What to produce. Return every line from the one with "subtotal: 11419.20 -> 11246.88" through the one with "total: 12221.08 -> 12037.56", inclusive, exactly as it appears below.

Data under study.
★ ★ ★
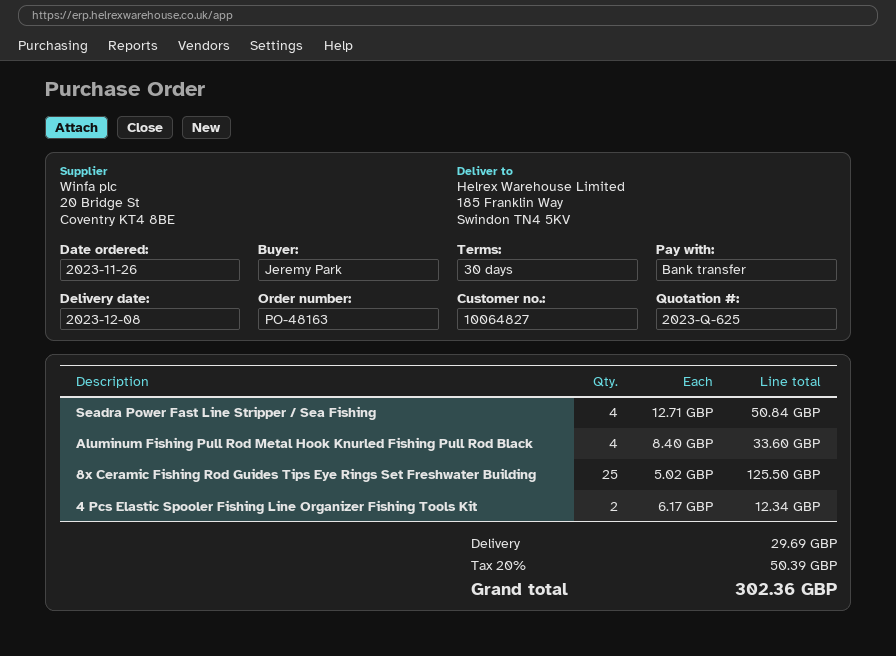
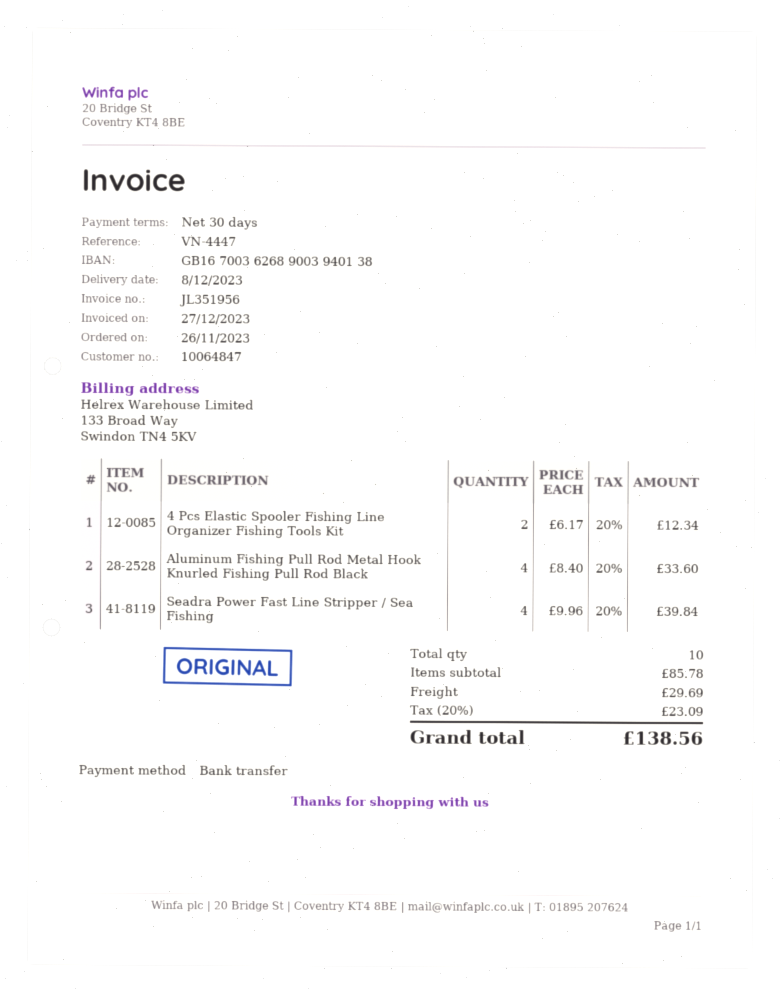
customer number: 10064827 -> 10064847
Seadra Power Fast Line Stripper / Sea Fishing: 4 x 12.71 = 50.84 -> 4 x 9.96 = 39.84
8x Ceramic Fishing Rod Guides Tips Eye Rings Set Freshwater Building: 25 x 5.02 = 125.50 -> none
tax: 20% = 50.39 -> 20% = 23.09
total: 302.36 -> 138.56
★ ★ ★
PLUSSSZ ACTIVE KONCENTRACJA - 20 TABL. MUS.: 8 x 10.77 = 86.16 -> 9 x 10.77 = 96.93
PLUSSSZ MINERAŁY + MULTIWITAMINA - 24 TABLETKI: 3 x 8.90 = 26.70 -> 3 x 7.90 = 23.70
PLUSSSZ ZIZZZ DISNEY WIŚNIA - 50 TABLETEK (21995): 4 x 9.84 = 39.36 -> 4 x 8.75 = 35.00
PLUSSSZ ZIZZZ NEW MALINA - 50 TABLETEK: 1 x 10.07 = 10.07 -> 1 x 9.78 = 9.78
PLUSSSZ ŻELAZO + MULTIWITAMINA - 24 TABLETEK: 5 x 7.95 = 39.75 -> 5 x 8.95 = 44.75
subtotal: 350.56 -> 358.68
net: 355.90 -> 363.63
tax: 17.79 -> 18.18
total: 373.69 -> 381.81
★ ★ ★
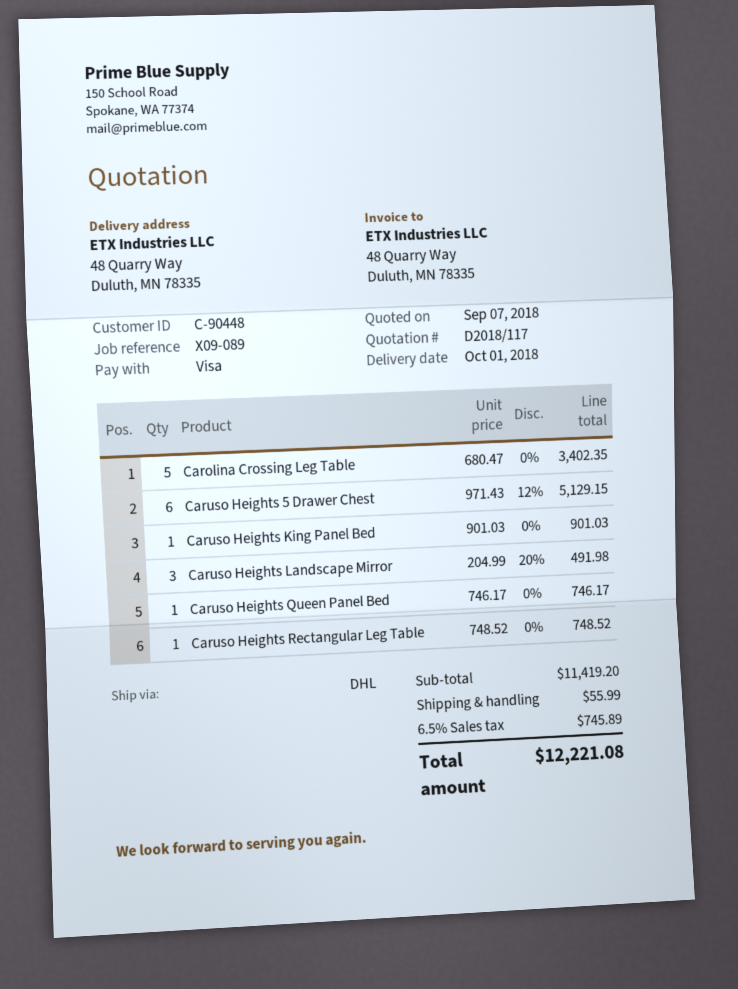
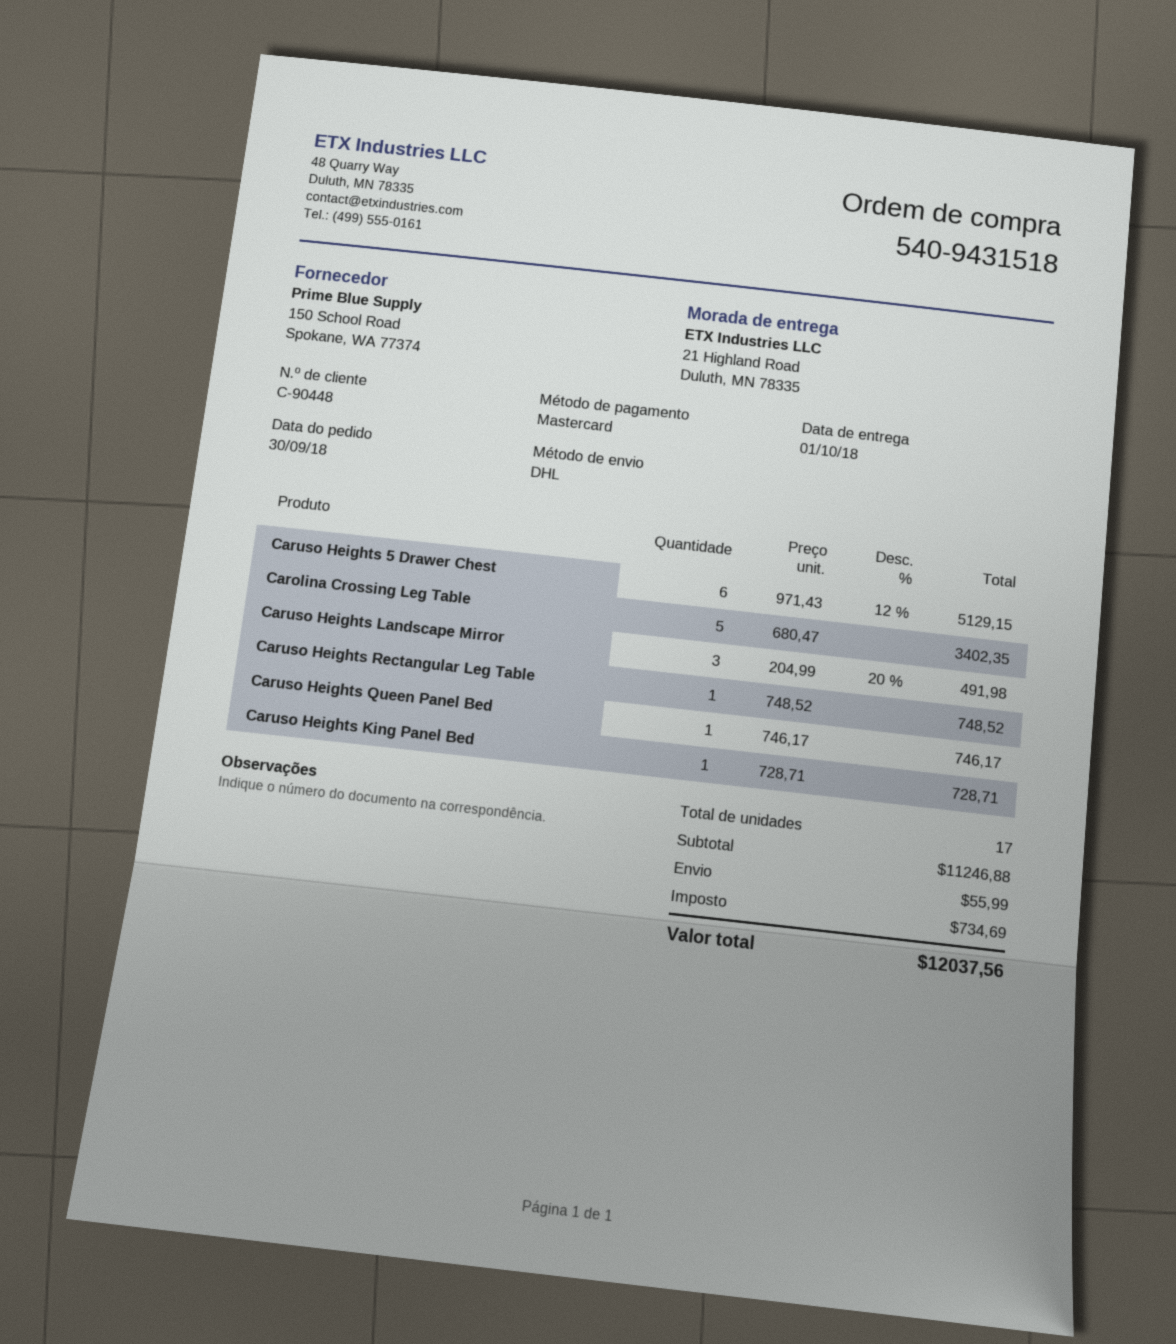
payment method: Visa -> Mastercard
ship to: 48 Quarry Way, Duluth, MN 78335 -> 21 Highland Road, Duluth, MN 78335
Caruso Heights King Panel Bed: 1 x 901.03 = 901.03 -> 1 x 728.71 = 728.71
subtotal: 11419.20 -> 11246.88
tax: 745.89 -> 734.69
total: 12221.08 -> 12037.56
★ ★ ★
Written solution.
subtotal: 11419.20 -> 11246.88
tax: 745.89 -> 734.69
total: 12221.08 -> 12037.56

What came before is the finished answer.